LA
MIA MENTE SELVATICA:
passi verso un’autobiografia
Patricia Foster
Oggi sono presa dal
desiderio di pulirmi strofinandomi a fondo, di staccare il passato
dal gancio come fosse un capo d’abbigliamento che potessi
disinvoltamente, incurantemente far cadere per terra. Tali
pensieri, lo so, sono quelli che compongono i desideri, i sogni ad
occhi aperti di primo mattino, le depressioni e le sconfitte.
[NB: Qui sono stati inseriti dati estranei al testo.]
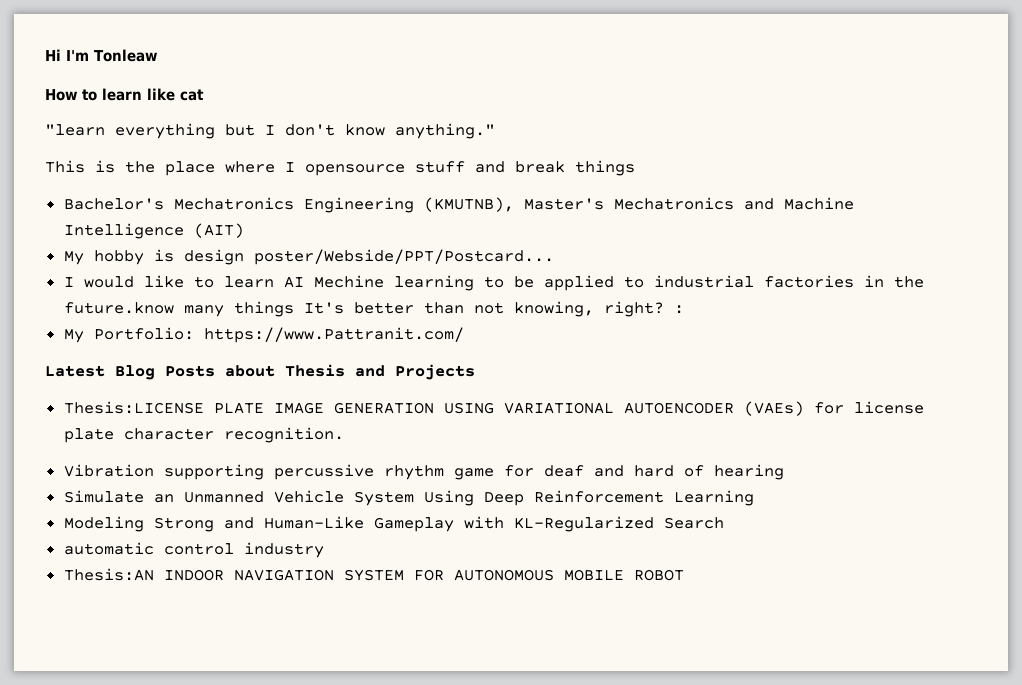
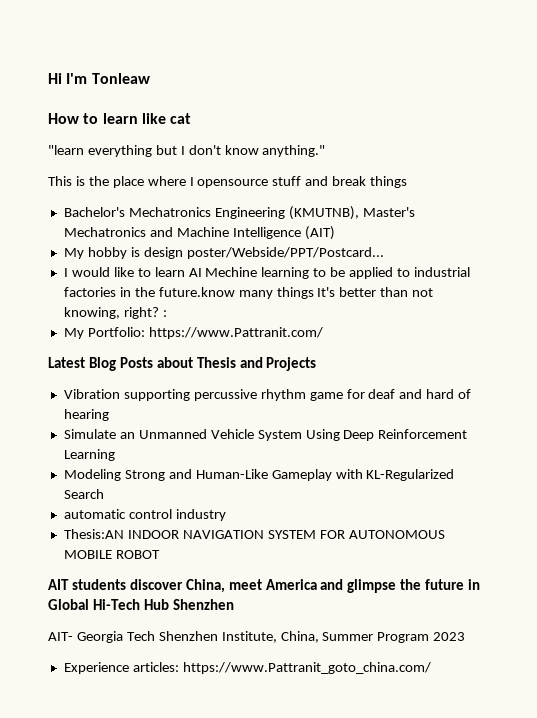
- Thesis:LICENSE PLATE IMAGE GENERATION USING VARIATIONAL AUTOENCODER (VAEs) for license plate character recognition.
+ AIT students discover China, meet America and glimpse the future in Global Hi-Tech Hub Shenzhen
+ AIT- Georgia Tech Shenzhen Institute, China, Summer Program 2023
+ Experience articles: https://www.Pattranit_goto_china.com/

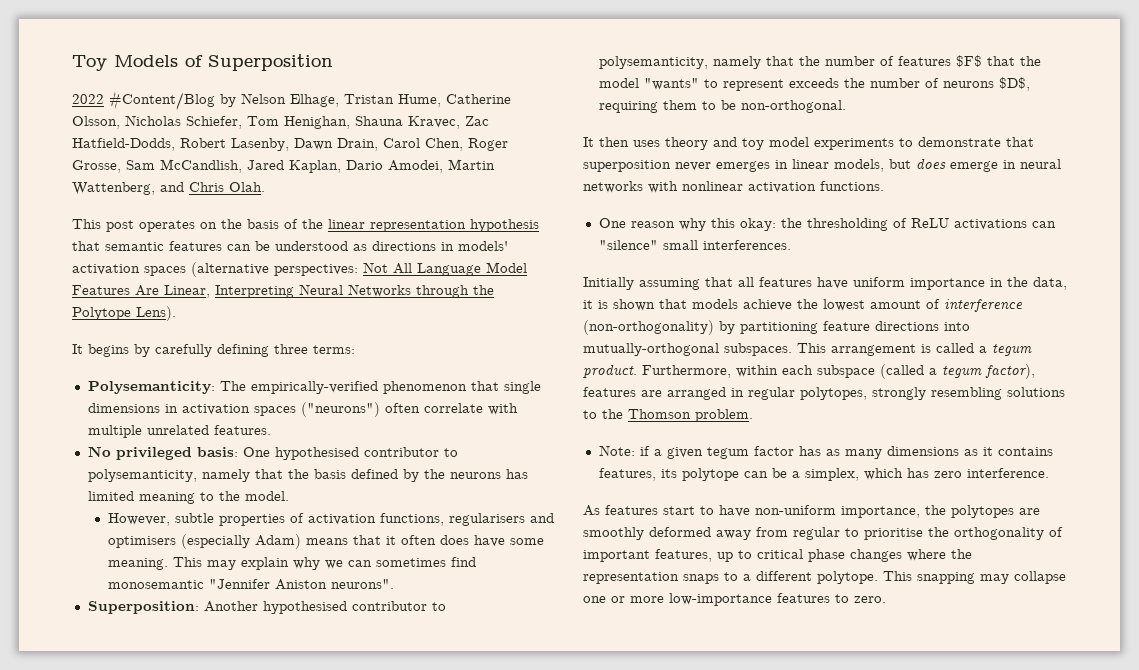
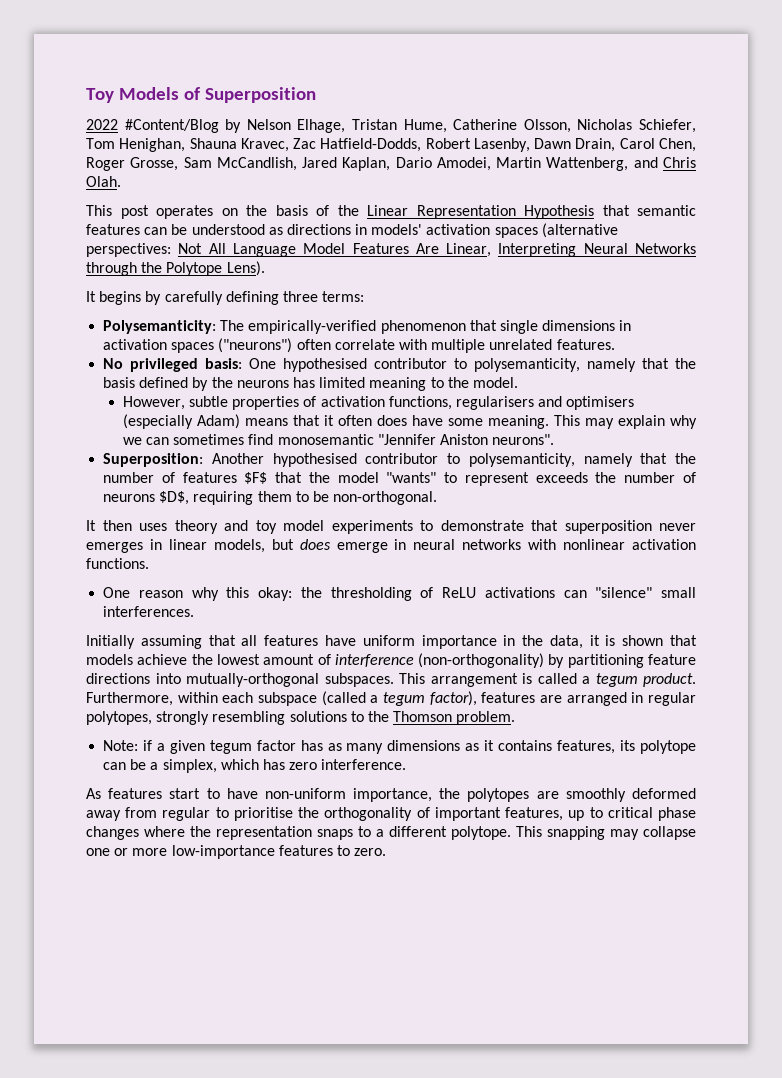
- This post operates on the basis of the linear representation hypothesis that semantic features can be understood as directions in models' activation spaces (alternative perspectives: Not All Language Model Features Are Linear, Interpreting Neural Networks through the Polytope Lens).
+ This post operates on the basis of the Linear Representation Hypothesis that semantic features can be understood as directions in models' activation spaces (alternative perspectives: Not All Language Model Features Are Linear, Interpreting Neural Networks through the Polytope Lens).

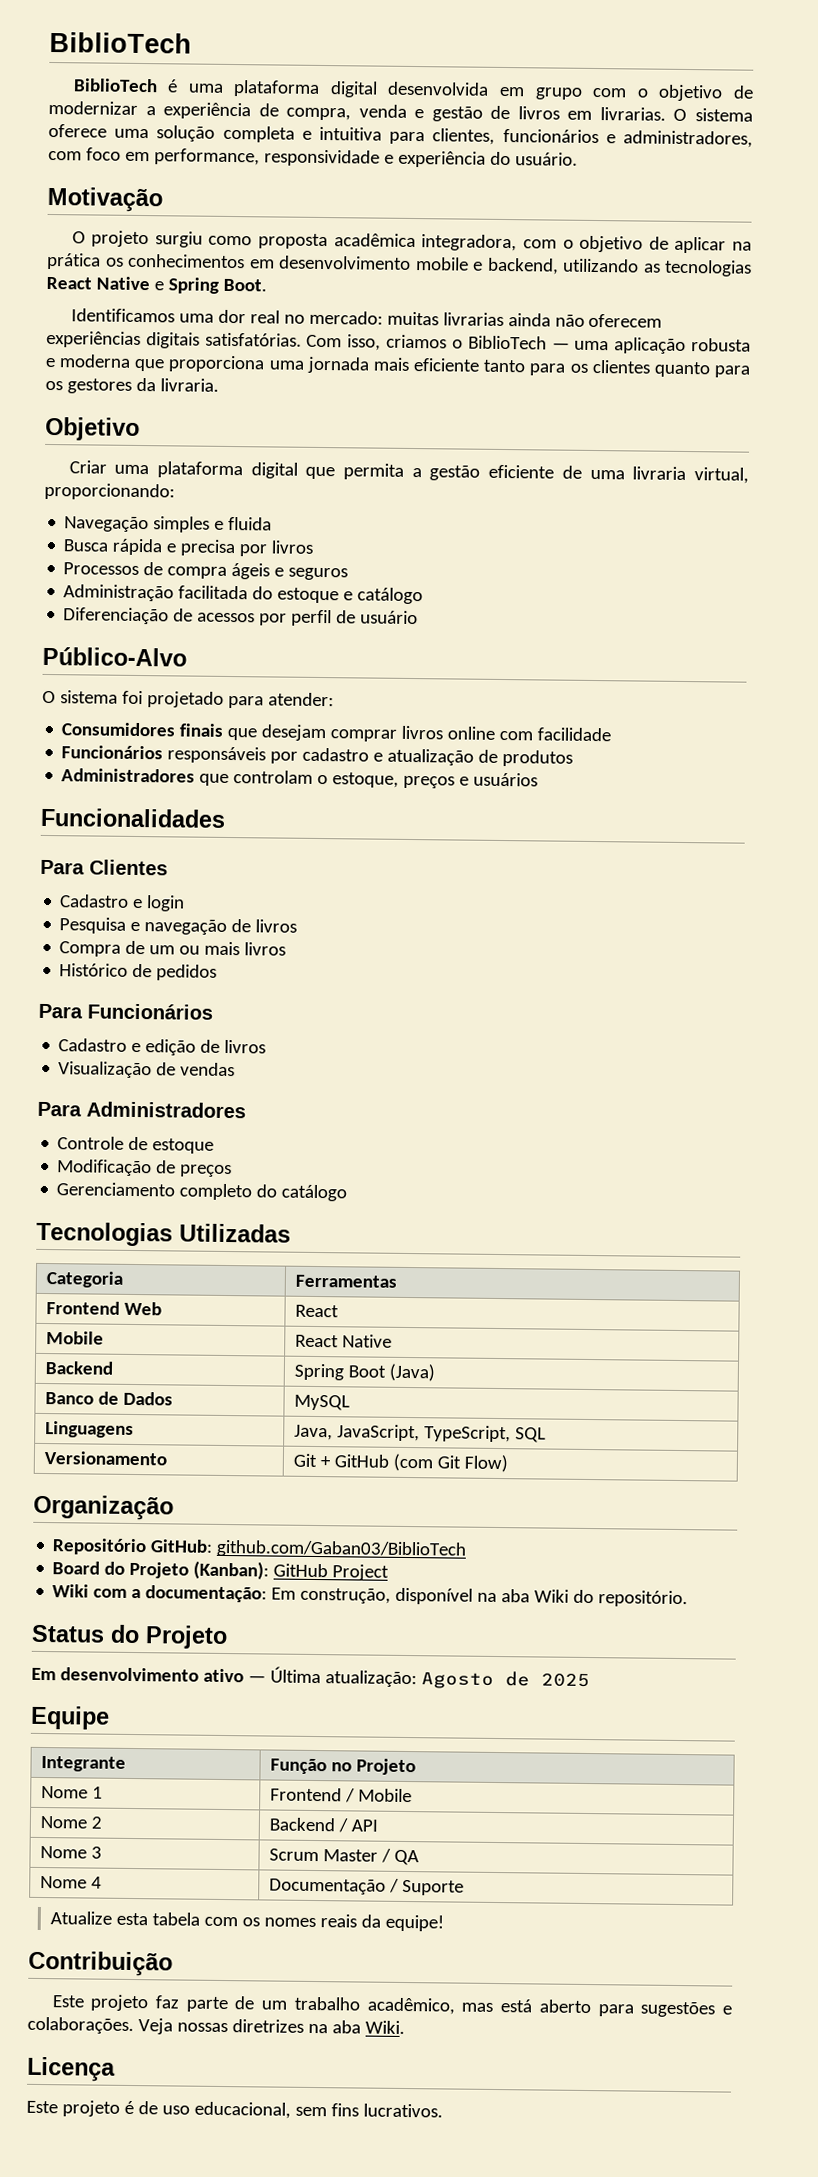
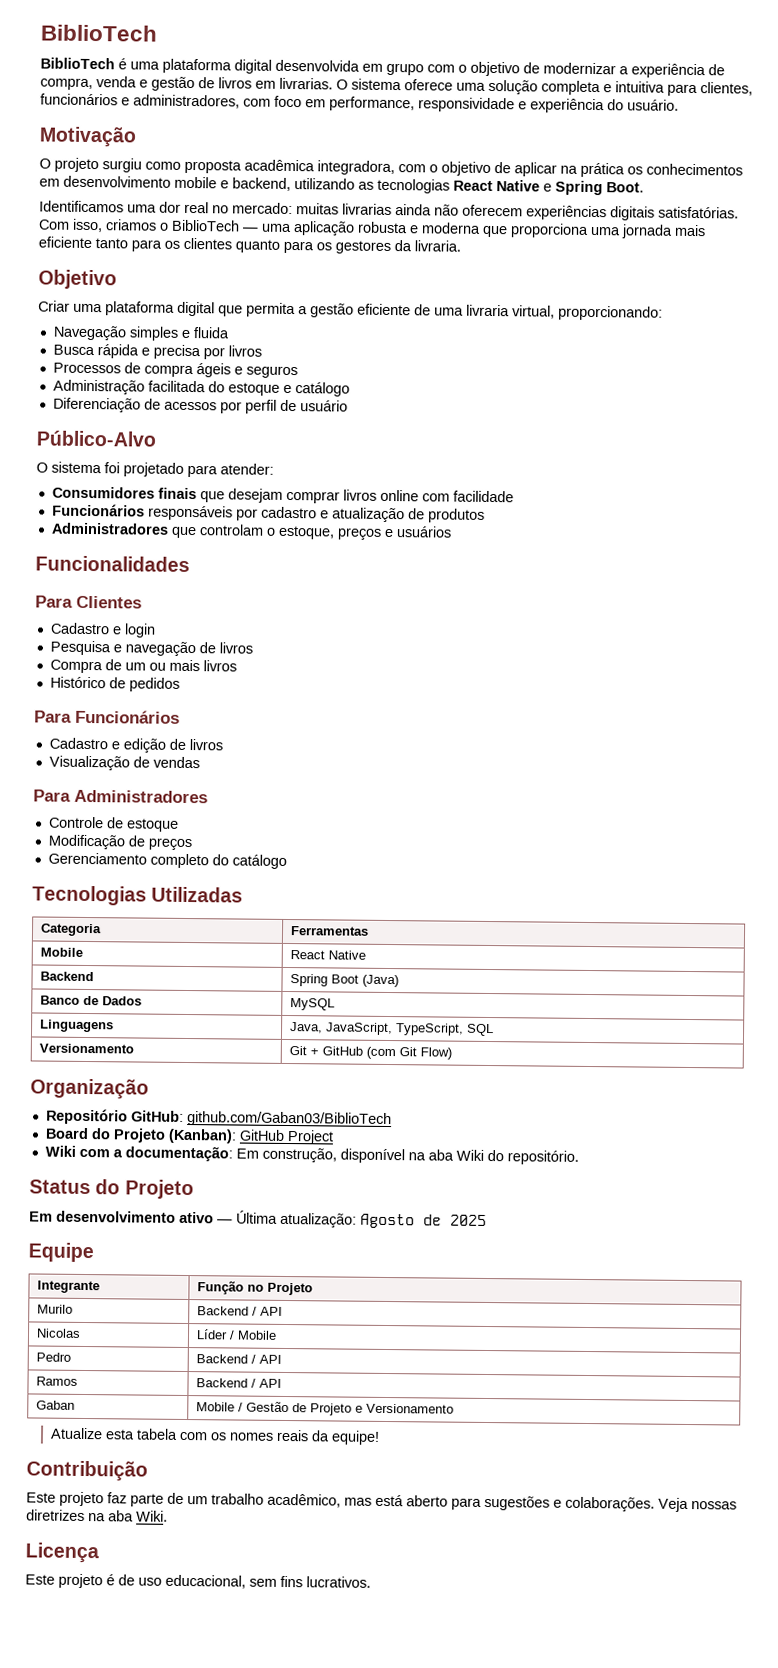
- Frontend Web | React
- Nome 1 | Frontend / Mobile
- Nome 2 | Backend / API
- Nome 3 | Scrum Master / QA
- Nome 4 | Documentação / Suporte
+ Murilo | Backend / API
+ Nicolas | Líder / Mobile
+ Pedro | Backend / API
+ Ramos | Backend / API
+ Gaban | Mobile / Gestão de Projeto e Versionamento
Tuttavia, quando sfiorano la mia vita con la loro maliziosa faccia
stupida, la loro depravata dolcezza, mi viene voglia solamente di
fuggire. Immagino che sto saltando giù dal letto e che mi sto
precipitando verso la drogheria come un maniaco, per comprare
dentifricio e detersivo. O che sto rasando le mie gambe lisce come
un osso, indossando un fresco vestito primaverile, decidendo il
senso ultimo della mia vita. Se solo il passato mi liberasse e mi
lasciasse in pace, giuro che sarei felice, serena. Mentre penso a
questo, il picchio fuori della finestra inizia il suo schiamazzo
chirurgico, un ragno si arrampica lentamente sul muro liscio del
bagno, ed io so che non c’è via d’uscita, perché la natura
della conoscenza è legata a quella della vita.
Ed è in questo modo che
inizia il racconto dell’autobiografo, un trapezista che sfiora
con leggerezza l’aria senza una rete romanzesca. E’ questa
pura vanità? Diserzione? Uno schiaffo in faccia alla fantasia? O
è un indizio della riluttanza dei lettori moderni all’arrendersi
all’incredulità?
Perché uno scrittore moderno cerca di collegare tra loro quei
brandelli di riflessione che a malincuore chiamiamo "una
vita"? Vi assicuro che è un momento rivoluzionario nella
storia letteraria. Posso garantirvi che la nostra cultura detta un
copione interiore da cui prendiamo le nostre vite, e che la nostra
tribù letteraria risponde semplicemente a questo copione. Posso
dare per certo che la narrativa è diventata stentata, troppo
scarsa e impacciata per soddisfare il nostro gusto ingordo per la
rivelazione. Eppure ciò che qualsiasi autobiografo desidera
segretamente è raccontare "come iniziò per me".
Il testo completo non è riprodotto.